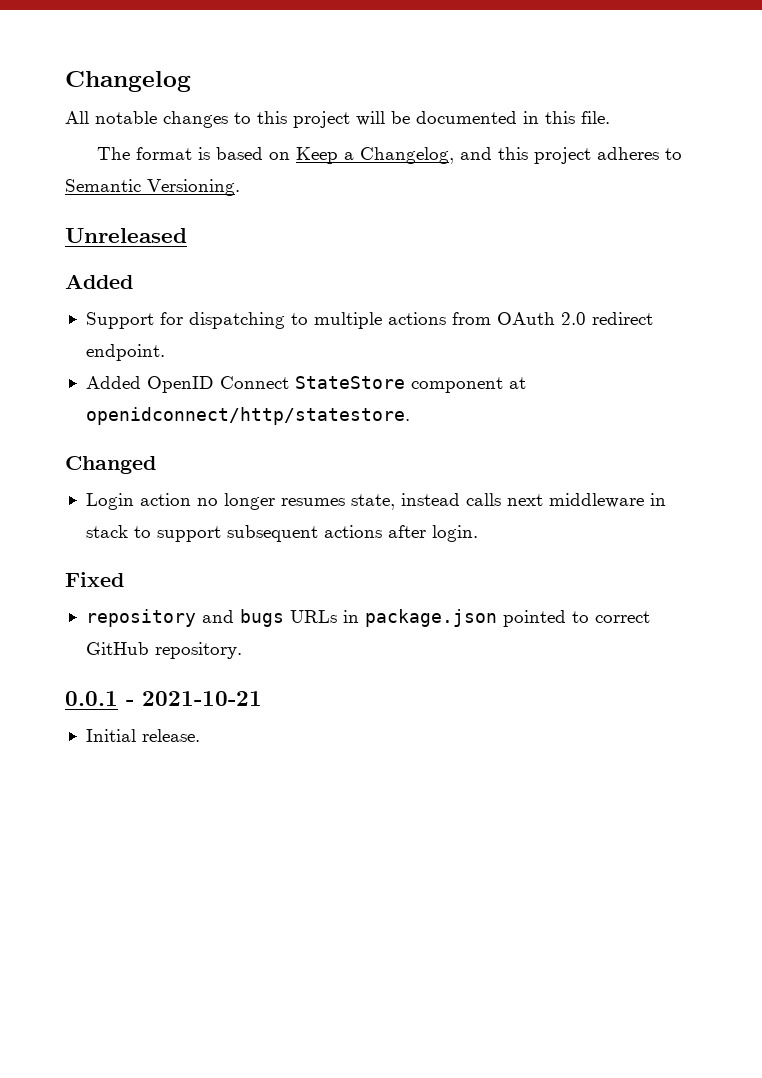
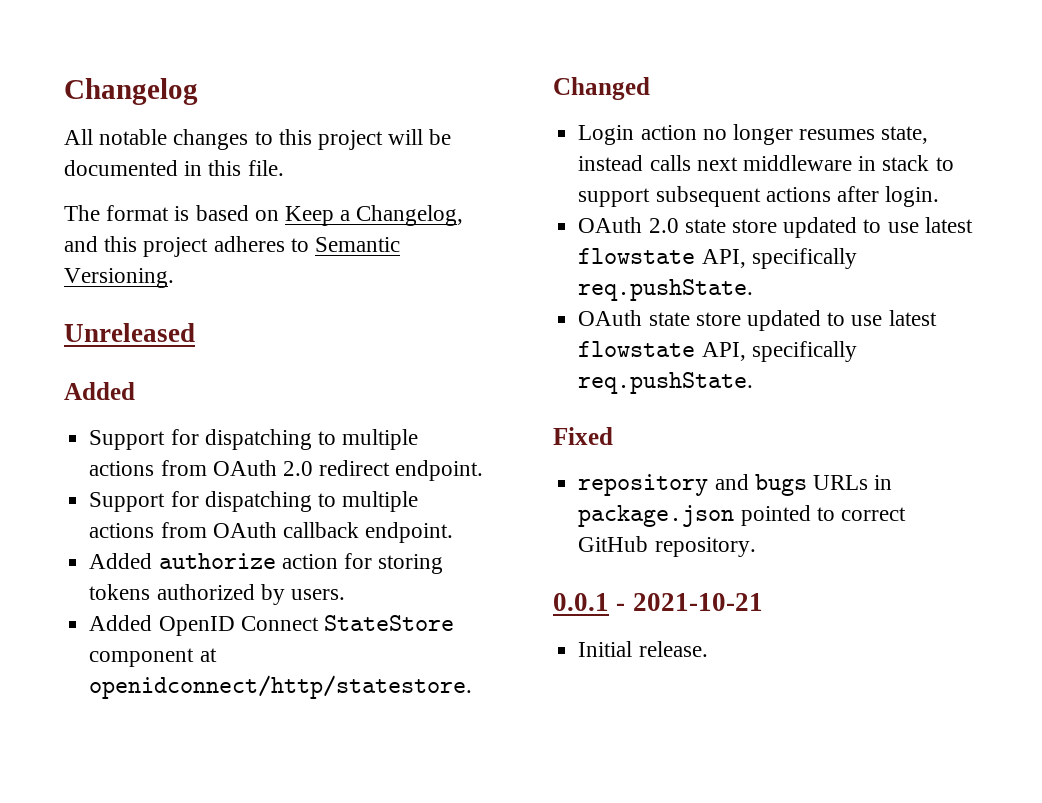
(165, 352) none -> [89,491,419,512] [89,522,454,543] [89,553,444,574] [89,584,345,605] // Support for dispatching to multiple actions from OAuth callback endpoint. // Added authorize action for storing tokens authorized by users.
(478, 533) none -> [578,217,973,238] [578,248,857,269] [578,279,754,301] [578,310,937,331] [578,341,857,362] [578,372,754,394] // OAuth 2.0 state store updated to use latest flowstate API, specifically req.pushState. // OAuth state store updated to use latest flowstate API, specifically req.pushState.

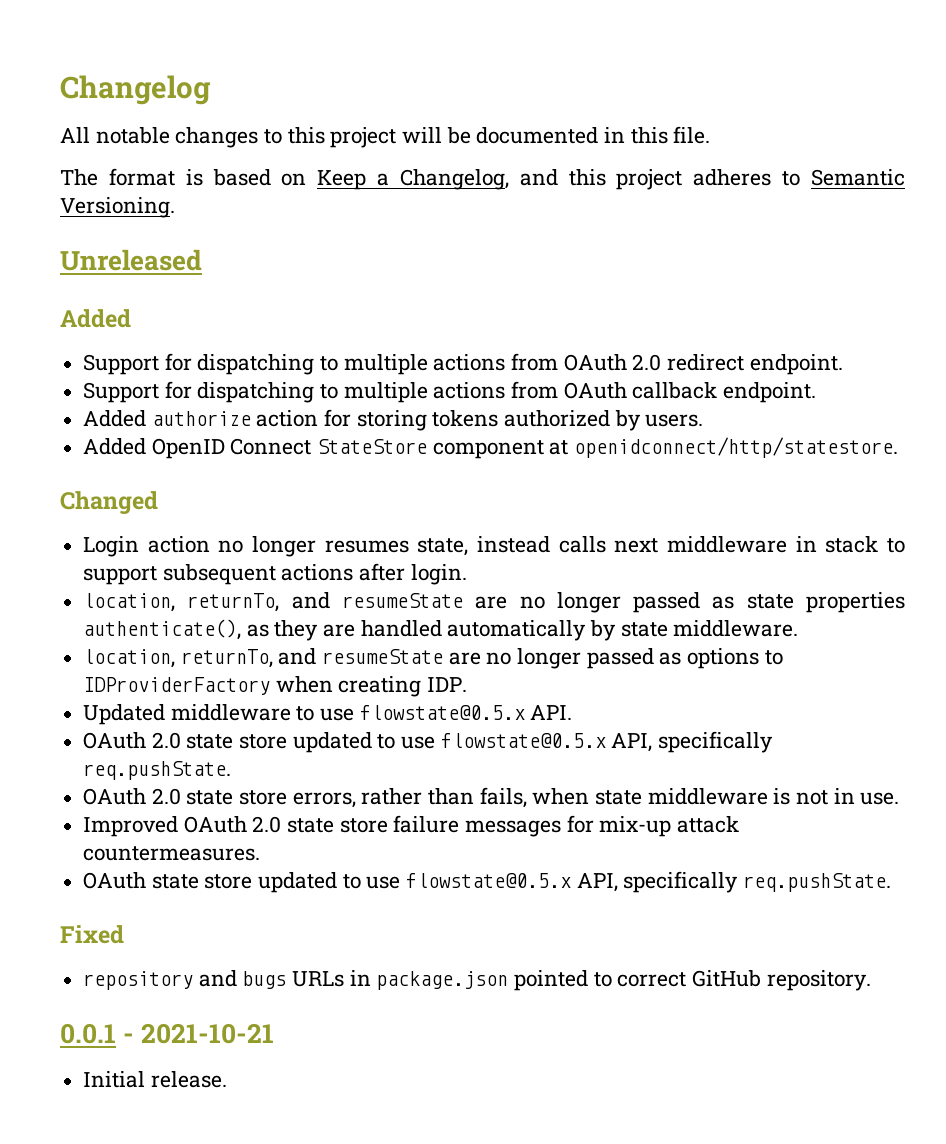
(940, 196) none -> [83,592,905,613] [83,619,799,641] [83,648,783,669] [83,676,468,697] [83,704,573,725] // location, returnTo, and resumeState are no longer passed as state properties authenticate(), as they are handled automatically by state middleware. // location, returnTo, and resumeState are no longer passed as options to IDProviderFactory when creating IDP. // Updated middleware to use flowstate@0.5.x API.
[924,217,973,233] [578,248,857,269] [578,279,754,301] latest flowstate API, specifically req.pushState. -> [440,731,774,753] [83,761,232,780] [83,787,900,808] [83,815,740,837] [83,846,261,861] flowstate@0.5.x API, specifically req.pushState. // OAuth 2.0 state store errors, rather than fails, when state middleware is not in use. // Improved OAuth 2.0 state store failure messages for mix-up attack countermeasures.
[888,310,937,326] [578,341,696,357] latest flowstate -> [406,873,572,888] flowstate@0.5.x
---
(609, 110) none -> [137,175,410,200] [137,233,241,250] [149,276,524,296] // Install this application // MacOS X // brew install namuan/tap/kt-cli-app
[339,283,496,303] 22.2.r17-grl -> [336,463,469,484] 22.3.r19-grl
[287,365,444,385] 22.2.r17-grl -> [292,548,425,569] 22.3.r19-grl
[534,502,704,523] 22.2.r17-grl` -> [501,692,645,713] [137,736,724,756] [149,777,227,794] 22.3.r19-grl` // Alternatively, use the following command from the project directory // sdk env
==
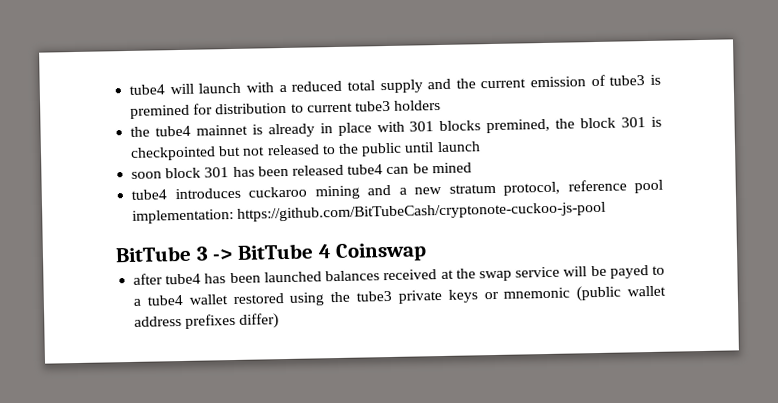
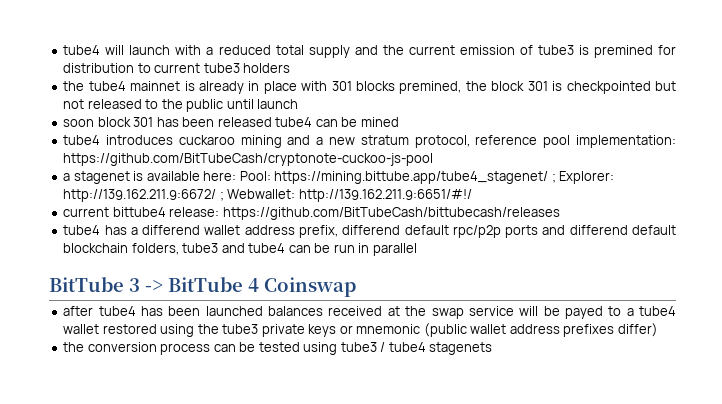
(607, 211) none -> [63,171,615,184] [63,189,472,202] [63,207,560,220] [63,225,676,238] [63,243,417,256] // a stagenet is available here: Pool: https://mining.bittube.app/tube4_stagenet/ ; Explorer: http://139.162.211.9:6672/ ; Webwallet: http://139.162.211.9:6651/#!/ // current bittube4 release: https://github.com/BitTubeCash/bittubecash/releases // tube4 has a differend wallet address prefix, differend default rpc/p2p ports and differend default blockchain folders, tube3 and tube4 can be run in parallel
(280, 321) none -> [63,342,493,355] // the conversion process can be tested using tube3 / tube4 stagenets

__Your objective__: Please give again the lines above between the line holding "[339,283,496,303] 22.2.r17-grl ->" and the line holding "directory // sdk env", inclusive, exactly as they are and with nothing added.

__Response__:
[339,283,496,303] 22.2.r17-grl -> [336,463,469,484] 22.3.r19-grl
[287,365,444,385] 22.2.r17-grl -> [292,548,425,569] 22.3.r19-grl
[534,502,704,523] 22.2.r17-grl` -> [501,692,645,713] [137,736,724,756] [149,777,227,794] 22.3.r19-grl` // Alternatively, use the following command from the project directory // sdk env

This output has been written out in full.